---------- Extracted information

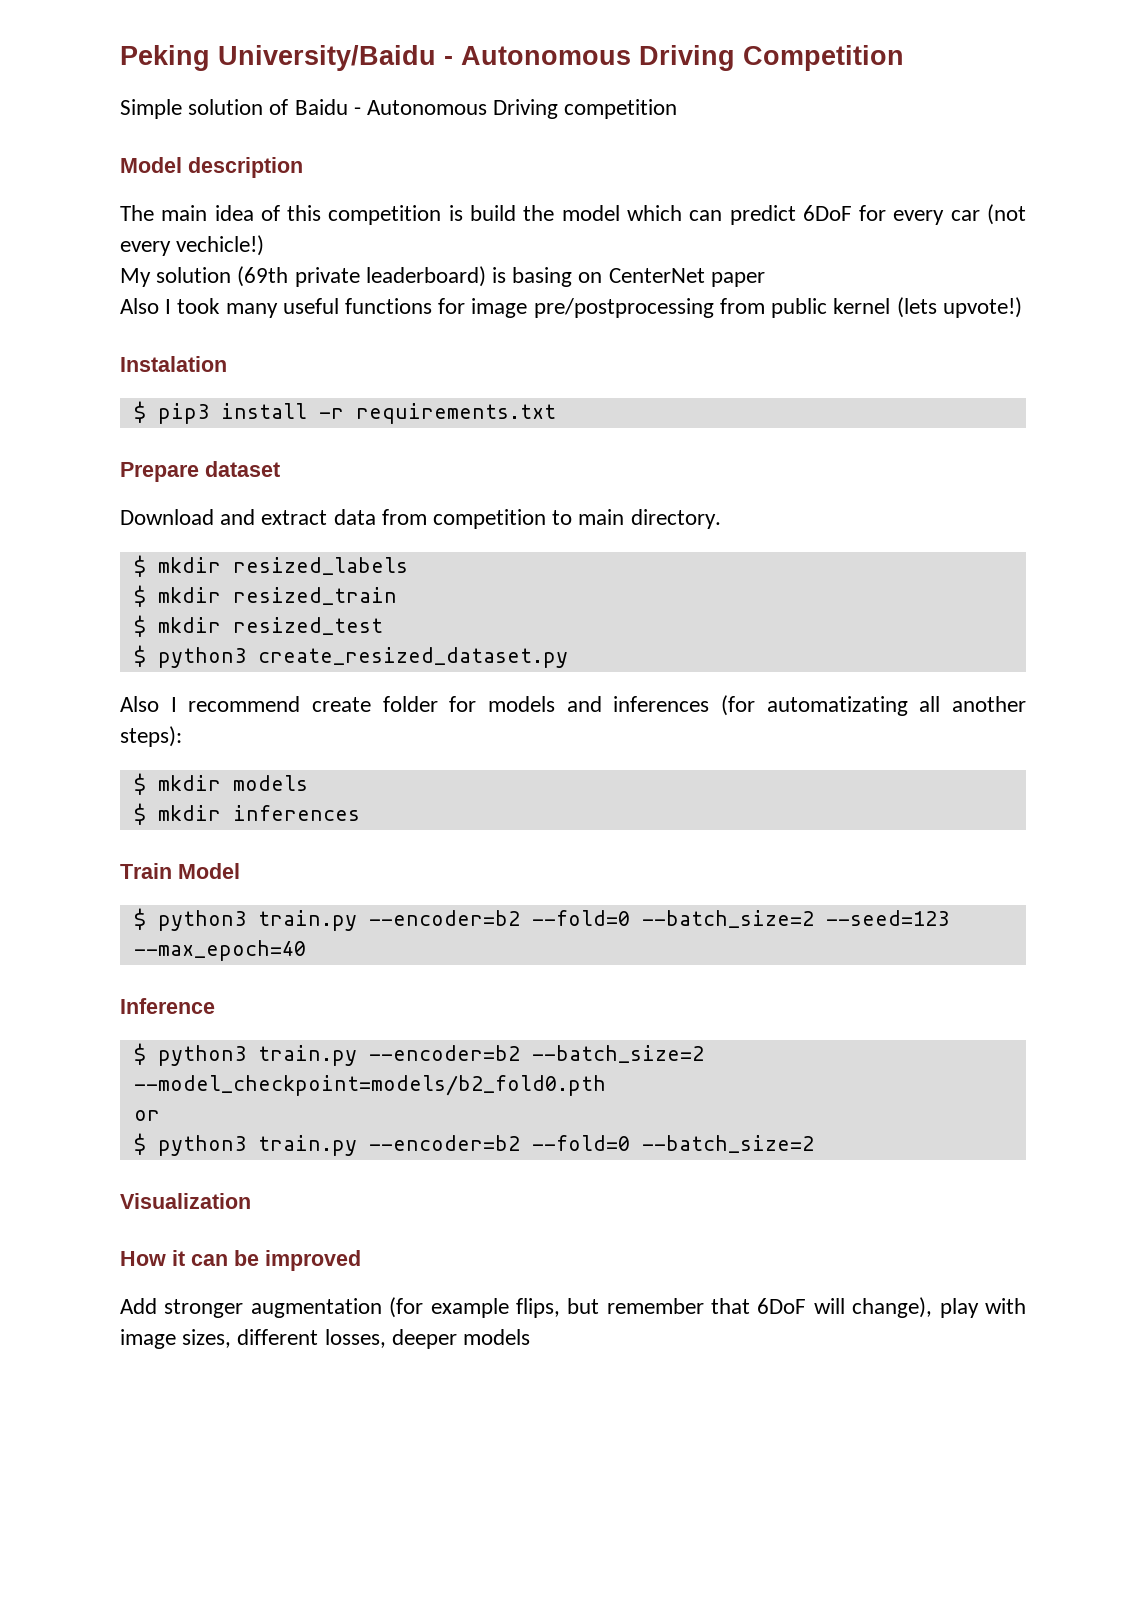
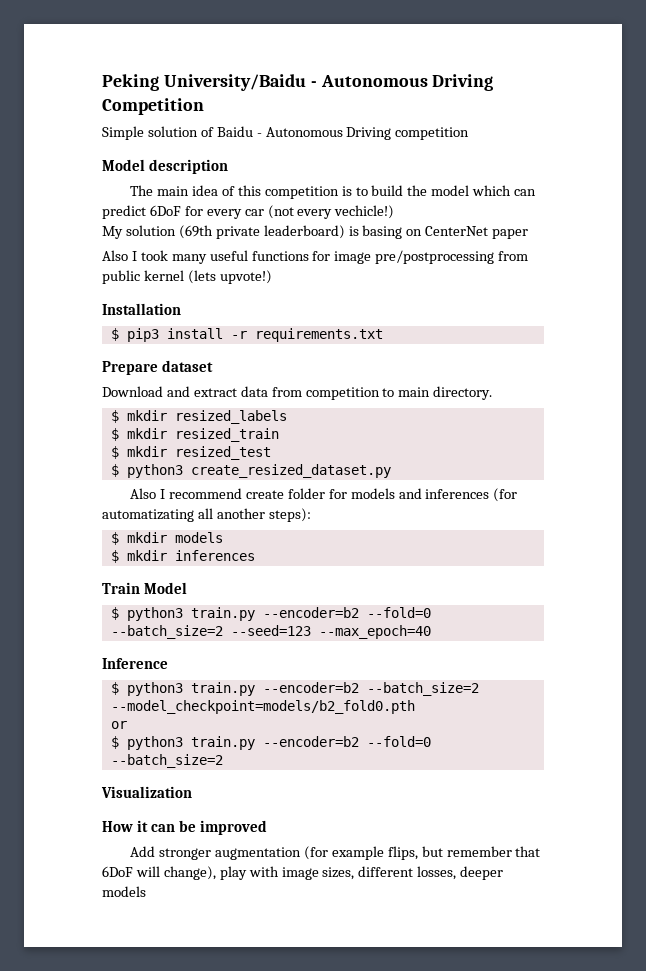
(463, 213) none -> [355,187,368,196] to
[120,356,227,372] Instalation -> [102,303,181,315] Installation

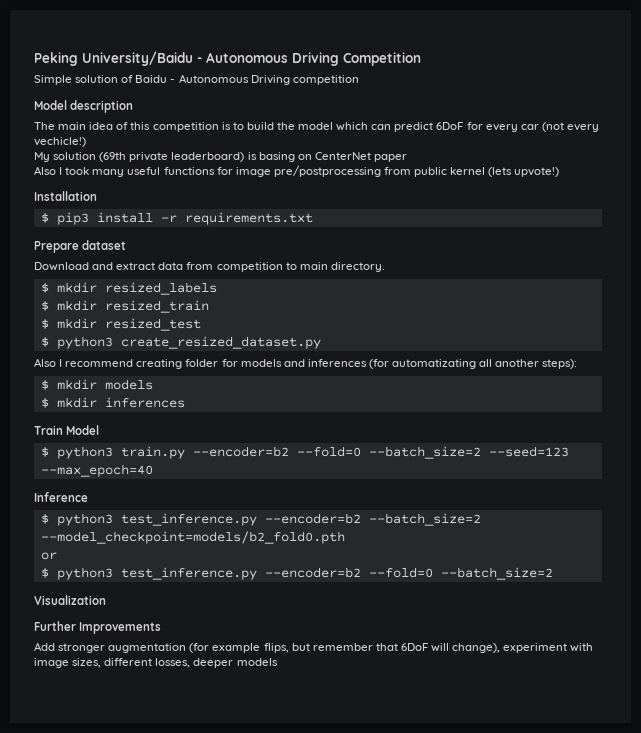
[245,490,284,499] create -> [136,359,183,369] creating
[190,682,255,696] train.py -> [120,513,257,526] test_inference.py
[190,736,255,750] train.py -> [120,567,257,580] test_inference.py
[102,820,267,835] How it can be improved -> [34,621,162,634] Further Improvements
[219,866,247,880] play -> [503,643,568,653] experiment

--------------------

▶ **What you should do**: I would like the material above returned exactly as it stands, without its pictures.

▶ **Exercise response**:
(463, 213) none -> [355,187,368,196] to
[120,356,227,372] Instalation -> [102,303,181,315] Installation

[245,490,284,499] create -> [136,359,183,369] creating
[190,682,255,696] train.py -> [120,513,257,526] test_inference.py
[190,736,255,750] train.py -> [120,567,257,580] test_inference.py
[102,820,267,835] How it can be improved -> [34,621,162,634] Further Improvements
[219,866,247,880] play -> [503,643,568,653] experiment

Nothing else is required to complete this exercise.